Please give back each line below unchanged; none of the pictures should appear.

Web document revisions
※ ※ ※
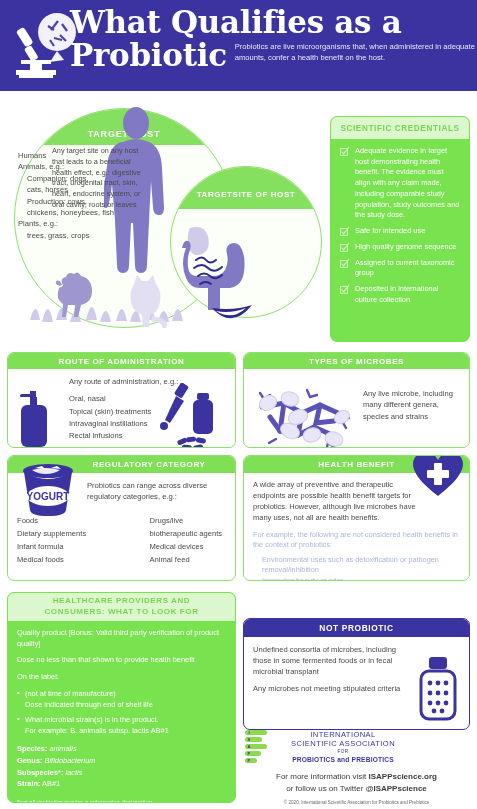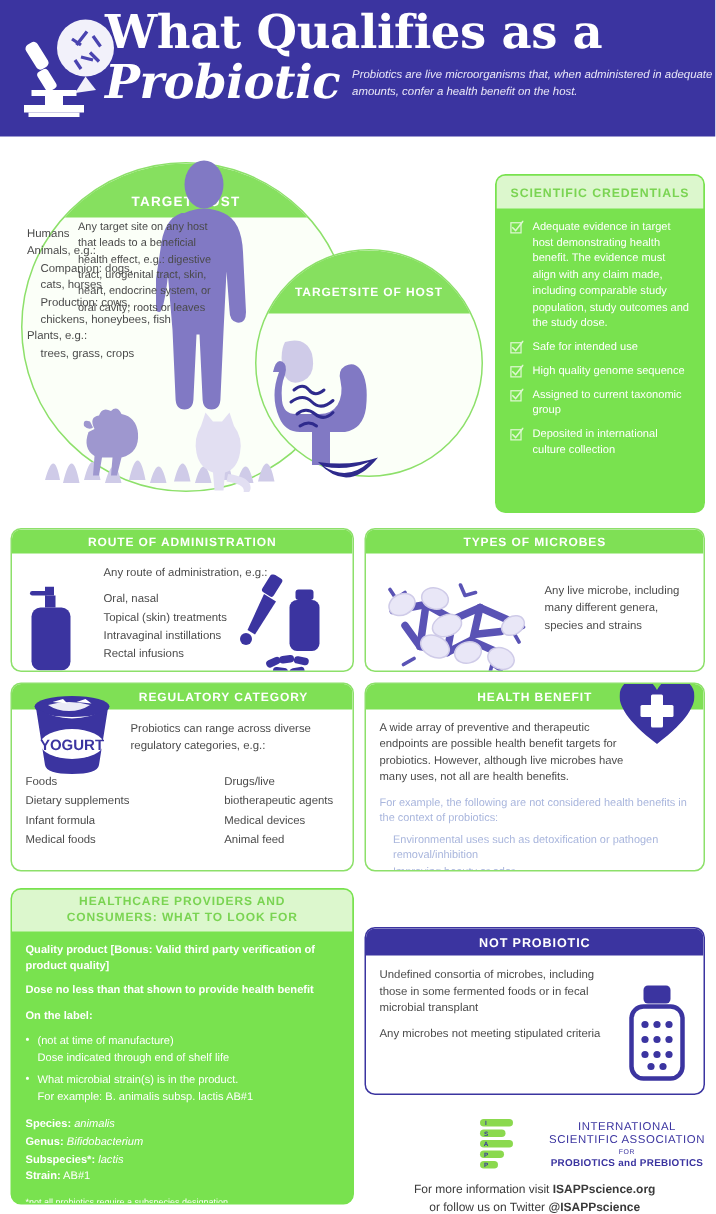--- a/index.html
+++ b/index.html
@@ -23,7 +23,7 @@
     color:#ffffff; font-size:31px; font-weight:bold; letter-spacing:-0.3px;
     font-family:"DejaVu Serif", serif; line-height:1.05;
   }
-  .title-line2-wrap { display:flex; align-items:flex-end; gap:8px;font-style:italic; }
+  .title-line2-wrap { display:flex; align-items:center; gap:8px; }
   .title-line2 {
     color:#ffffff; font-size:31px; font-weight:bold; letter-spacing:-0.3px;
     font-family:"DejaVu Serif", serif; line-height:1.05;

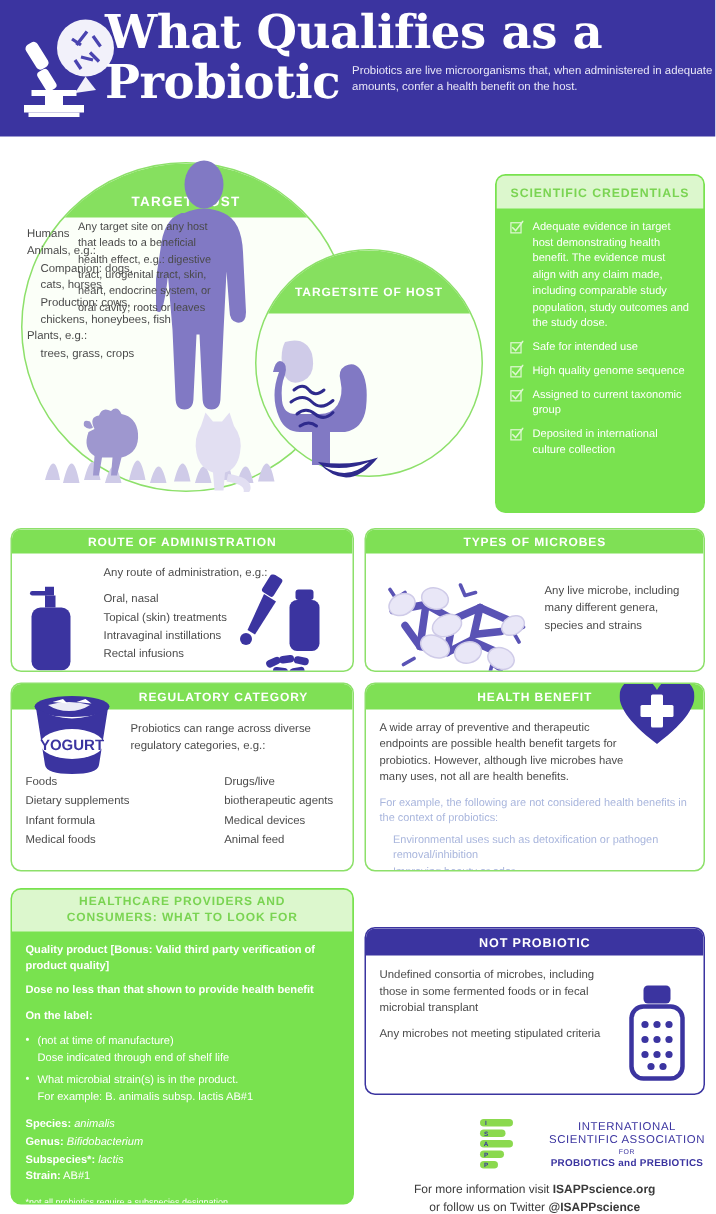--- a/index.html
+++ b/index.html
@@ -109,7 +109,7 @@
   
   #hcp { left:7px; top:592px; width:229px; height:211px; }
   #hcp .p-head { height:28px; font-size:8px; line-height:1.35; flex-direction:column; }
-  .hcp-p { margin-bottom:6px; font-size:7.4px; line-height:1.45; color:#ffffff;font-weight:bold; }
+  .hcp-p { margin-bottom:6px; font-size:7.4px; line-height:1.45; color:#ffffff; }
   .hcp-bullet { padding-left:8px; position:relative; margin-bottom:5px; font-size:7.4px; line-height:1.45; color:#ffffff; }
   .hcp-bullet:before { content:"•"; position:absolute; left:0; top:-1px; }
   .tax { margin-top:6px; font-size:7.4px; line-height:1.6; color:#ffffff; }

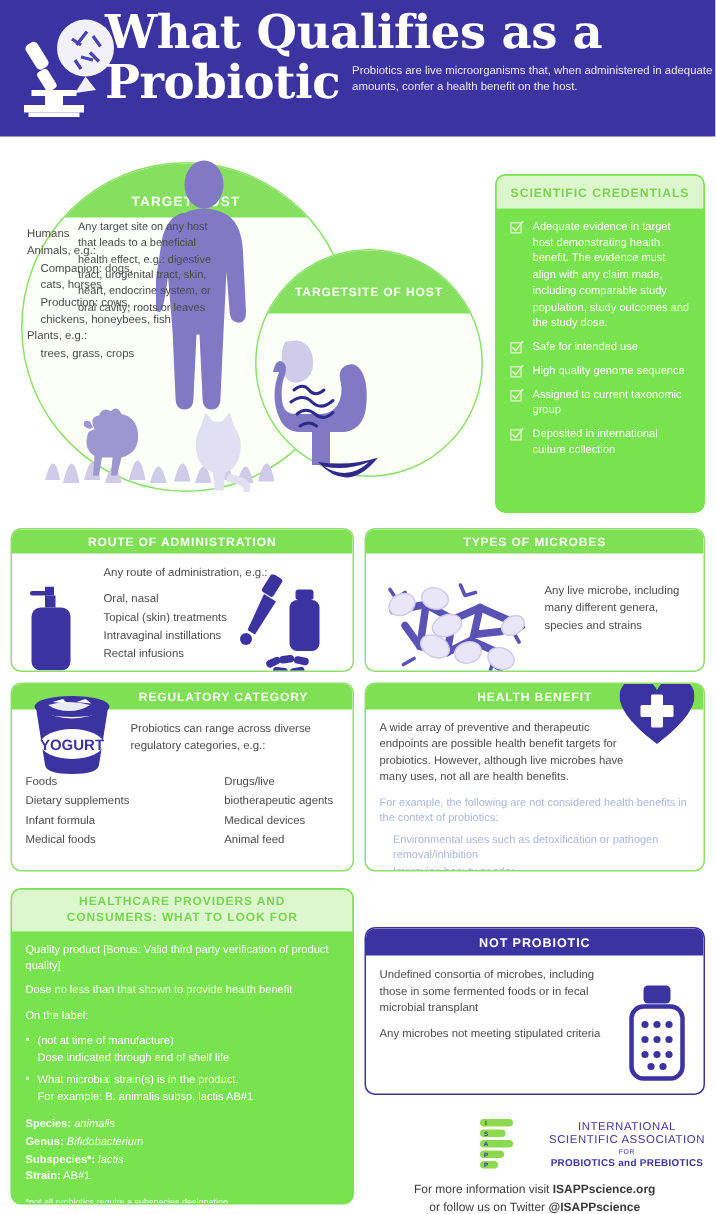--- a/index.html
+++ b/index.html
@@ -123,7 +123,7 @@
   .pill-bottle { position:absolute; right:8px; top:18px; width:46px; height:66px; }
   
   .footer { position:absolute; left:243px; top:728px; width:227px; height:78px; text-align:center; }
-  .logo-row { display:flex; align-items:center; justify-content:flex-end; gap:22px; margin-top:18px; }
+  .logo-row { display:flex; align-items:center; justify-content:flex-start; gap:22px; margin-top:2px; }
   .logo-mark { width:26px; height:34px; }
   .logo-text { text-align:center; color:#3b34a0; }
   .lt1 { font-size:7.6px; letter-spacing:0.4px; line-height:1.2; }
※ ※ ※
## EXERCISE OUTPUT
--- a/index.html
+++ b/index.html
@@ -23,7 +23,7 @@
     color:#ffffff; font-size:31px; font-weight:bold; letter-spacing:-0.3px;
     font-family:"DejaVu Serif", serif; line-height:1.05;
   }
-  .title-line2-wrap { display:flex; align-items:flex-end; gap:8px;font-style:italic; }
+  .title-line2-wrap { display:flex; align-items:center; gap:8px; }
   .title-line2 {
     color:#ffffff; font-size:31px; font-weight:bold; letter-spacing:-0.3px;
     font-family:"DejaVu Serif", serif; line-height:1.05;

--- a/index.html
+++ b/index.html
@@ -109,7 +109,7 @@
   
   #hcp { left:7px; top:592px; width:229px; height:211px; }
   #hcp .p-head { height:28px; font-size:8px; line-height:1.35; flex-direction:column; }
-  .hcp-p { margin-bottom:6px; font-size:7.4px; line-height:1.45; color:#ffffff;font-weight:bold; }
+  .hcp-p { margin-bottom:6px; font-size:7.4px; line-height:1.45; color:#ffffff; }
   .hcp-bullet { padding-left:8px; position:relative; margin-bottom:5px; font-size:7.4px; line-height:1.45; color:#ffffff; }
   .hcp-bullet:before { content:"•"; position:absolute; left:0; top:-1px; }
   .tax { margin-top:6px; font-size:7.4px; line-height:1.6; color:#ffffff; }

--- a/index.html
+++ b/index.html
@@ -123,7 +123,7 @@
   .pill-bottle { position:absolute; right:8px; top:18px; width:46px; height:66px; }
   
   .footer { position:absolute; left:243px; top:728px; width:227px; height:78px; text-align:center; }
-  .logo-row { display:flex; align-items:center; justify-content:flex-end; gap:22px; margin-top:18px; }
+  .logo-row { display:flex; align-items:center; justify-content:flex-start; gap:22px; margin-top:2px; }
   .logo-mark { width:26px; height:34px; }
   .logo-text { text-align:center; color:#3b34a0; }
   .lt1 { font-size:7.6px; letter-spacing:0.4px; line-height:1.2; }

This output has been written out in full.